Para responder, tenemos que aclarar primero un principio general de la lingüística, que ya sugerimos con ejemplos: las lenguas varían y cambian. No son estáticas, ni funcionan todas igual, aunque tengan algunos principios comunes. Van adaptándose a nuevas necesidades de los hablantes. Y los procesos de formación de palabras también varían: la analogía y la anomalía van de la mano. Pensemos en otras relaciones de derivación entre formas verbales y nominales. Decimos juego y no juegamiento, pero decimos juzgamiento y no juzgación, y a la vez desaparición y no desaparecimiento. Pero en portugués se dice “desaparecimento” (o también “sumiço”, como el de la santa de Jorge Amado). Algo parecido pasa con las marcas de género de los substantivos. Decimos perro y perra, gato y gata. Pero a la vez decimos actriz, no “actora” (a no ser en los tribunales). Y decimos autora, pero no “autoro”, sino autor. El varón es poeta, la mujer es poetisa, ambos con “a”. La pava es femenina, pero el mate es masculino, así como el café, té y el fiambre para hacer sanguchitos, y la -e final no es, en esos casos, lenguaje inclusivo.
 

En hebreo y otras lenguas semíticas, los verbos flexionan en género. Si quiero decir “yo hablo”, digo aní medaber, pero si fuera mujer diría aní medaberet. En inglés, los sustantivos no tienen género: no hay “gatos” y “gatas”, solo cats.

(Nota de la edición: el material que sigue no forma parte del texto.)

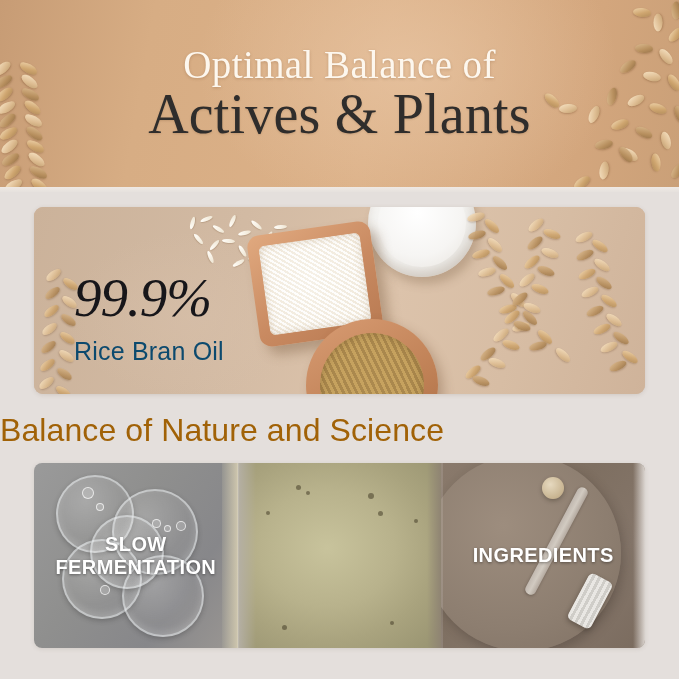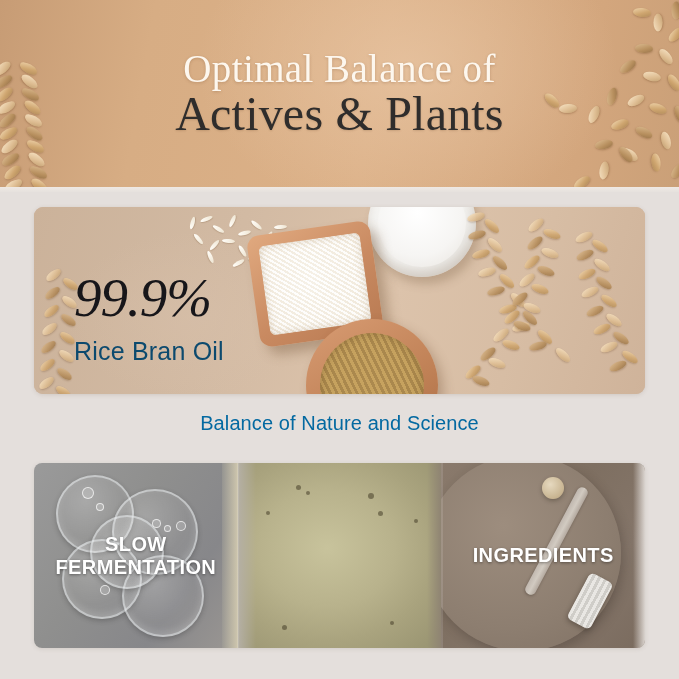--- a/index.html
+++ b/index.html
@@ -82,7 +82,7 @@
   }
   #title-line2 {
     font-family:"Liberation Serif", serif;
-    font-size:48px;
+    font-size:56px;
     line-height:1.0;
     color:#2f2d2c;
     letter-spacing:.2px;

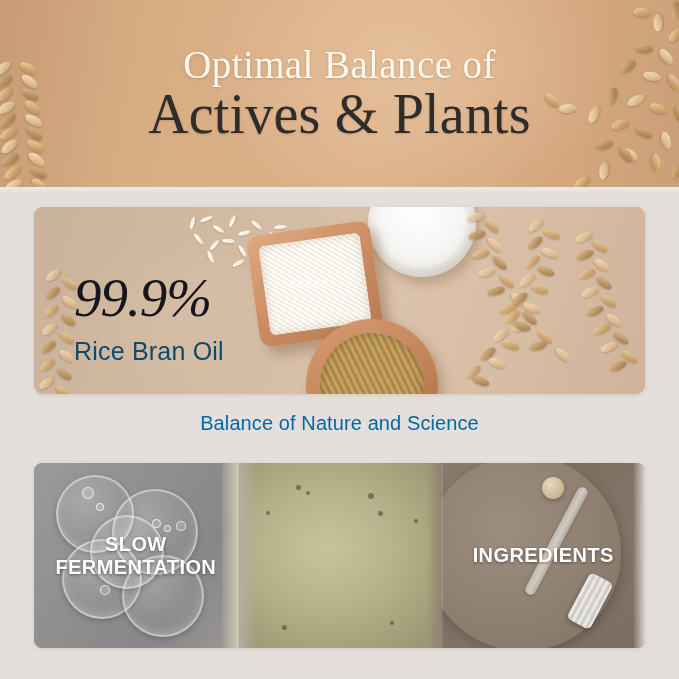--- a/index.html
+++ b/index.html
@@ -190,10 +190,9 @@
   
   #mid-caption {
     position:absolute; left:0; top:412px; width:679px;
-    text-align:center;
     font-family:"Liberation Sans", sans-serif;
-    font-size:20px;
-    color:#0369a1;
+    font-size:32px;
+    color:#a16207;
     letter-spacing:.1px;
   }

Todo esto también varía entre lenguas, también las más cercanas. Nuestro árbol es “uma árvore” (fem.) en portugués y nuestro paisaje, “uma paisagem”. Un vestido, en francés, es “une robe” (fem.) y el color es “la couleur”, tan ella como “a cor” de nuestros vecinos. Y ella, en castellano, ¿está contenta, contento o contente de ser tan colorida?
 
Bingo: contenta si es ella, contento si es él. Pero, en portugués, no varía: “ela está contente”, “ele está contente”. La alegría no es por el ente, pero los gramaticólogos del machismo también usaban ese ejemplo, en Brasil, para negar que Dilma fuera presidenta. En castellano y portugués, decimos “un estudiante” y “una estudiante”, sin cambios, pero en francés varían: un étudiant, une étudiante. La “e” final, en francés, tampoco es lenguaje inclusivo, sino marca de femenino.
 
Seamos sinceros: esta discusión siempre fue sobre machismo, no sobre gramática. A nadie le molestó nunca la palabra “sirvienta”, usada por siglos en castellano, que también viene del verbo servir. Nadie gritaba ofendido, como el diputado Tetaz: “Se dice la sirviente, señor presidente, porque sirve a un ente”. Porque no molestaba una mujer sirviendo, como sí molesta, a algunos, presidiendo. Cuando las mujeres servían y nada más, el diccionario de la RAE decía que un “gobernante” era aquel que gobierna y una “gobernanta”, la mujer que se encarga de la limpieza en los hoteles. “Gobernantos” no había; los hombres no estaban para limpiar. Y esa gramática tampoco la discutieron nunca.
 
Cada vez que alguien niega su género a una mujer que preside –de la misma forma que cuando les dicen “los travestis” a las travestis, aunque en nuestro país tengamos una ley de identidad de género que las reconoce como mujeres–, las reglas que aplican no son las del castellano, sino las del patriarcado. Aunque un diputado que nunca en su vida agarró un libro de lingüística haga papelones en la Cámara diciéndole a una colega mujer que “no domina el idioma castellano”. Una reacción, ay, clara como el agua.